STOC2025

Approximating the Held-Karp Bound for Metric TSP in Nearly Linear Work and Polylogarithmic Depth

Zhuan Khye Koh, Omri Weinstein, Sorrachai Yingchareonthawornchai

被引用 1 次

摘要

We present a nearly linear work parallel algorithm for approximating the Held-Karp bound for Metric-TSP. Given an edge-weighted undirected graph G = (V, E) on m edges and ε > 0, it returns a (1 + ε)-approximation to the Held-Karp bound with high probability, in Õ(m/ε 4 ) work and Õ(1/ε 4 ) depth 1 . While a nearly linear time sequential algorithm was known for almost a decade (Chekuri and Quanrud '17), it was not known how to simultaneously achieve nearly linear work alongside polylogarithmic depth. Using a reduction by Chalermsook et al. '22, we also give a parallel algorithm for computing a (1 + ε)-approximate fractional solution to the k-edge-connected spanning subgraph (k-ECSS) problem, with similar complexity. To obtain these results, we introduce a notion of core-sequences for the parallel Multiplicative Weights Update (MWU) framework (Luby-Nisan '93, Young '01). For Metric-TSP and k-ECSS, core-sequences enable us to exploit the structure of approximate minimum cuts to reduce the cost per iteration and/or the number of iterations.
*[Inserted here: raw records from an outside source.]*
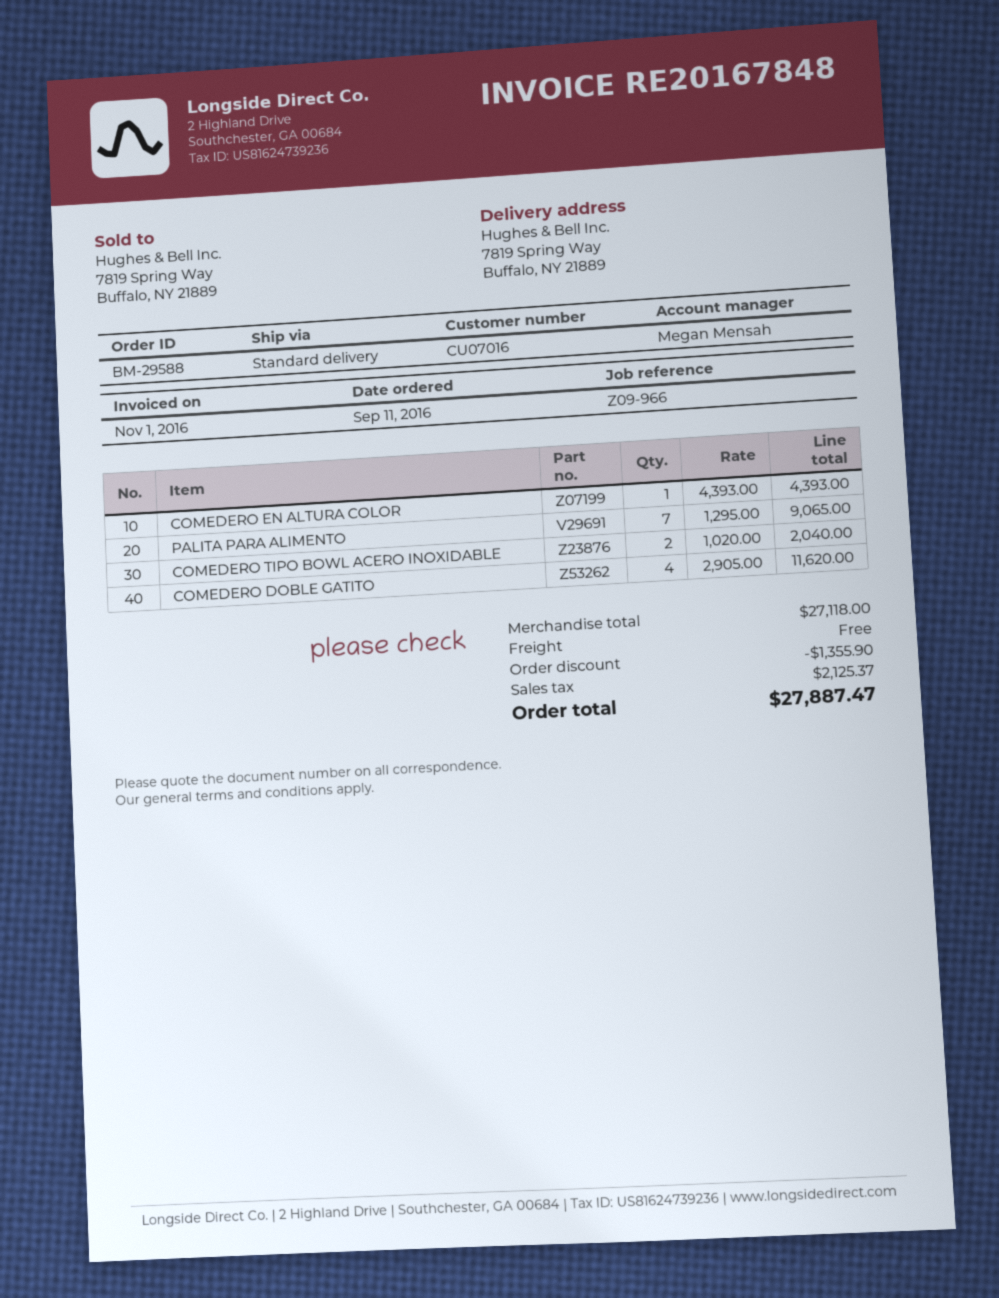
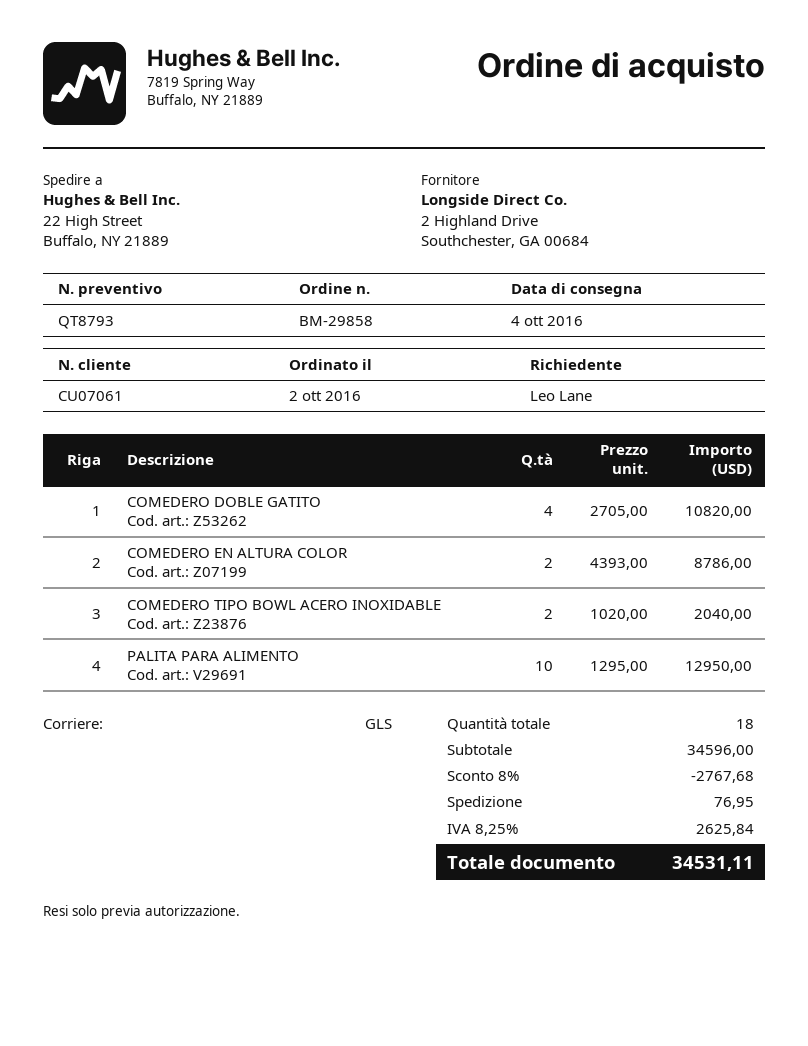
order number: BM-29588 -> BM-29858
order date: 2016-09-11 -> 2016-10-02
customer number: CU07016 -> CU07061
shipping method: standard -> GLS
ship to: 7819 Spring Way, Buffalo, NY 21889 -> 22 High Street, Buffalo, NY 21889
COMEDERO EN ALTURA COLOR: 1 x 4393.00 = 4393.00 -> 2 x 4393.00 = 8786.00
PALITA PARA ALIMENTO: 7 x 1295.00 = 9065.00 -> 10 x 1295.00 = 12950.00
COMEDERO DOBLE GATITO: 4 x 2905.00 = 11620.00 -> 4 x 2705.00 = 10820.00
subtotal: 27118.00 -> 34596.00
discount: 1355.90 -> 2767.68
shipping: 0.00 -> 76.95
tax: 2125.37 -> 2625.84
total: 27887.47 -> 34531.11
The acceleration technique via core-sequences is generic and of independent interest. In particular, it improves the best-known iteration complexity of MWU algorithms for packing/covering LPs from poly(log nnz(A)) to polylogarithmic in the product of cardinalities of the core-sequence sets, where A is the constraint matrix of the LP. For certain implicitly defined LPs such as the k-ECSS LP, this yields an exponential improvement in depth.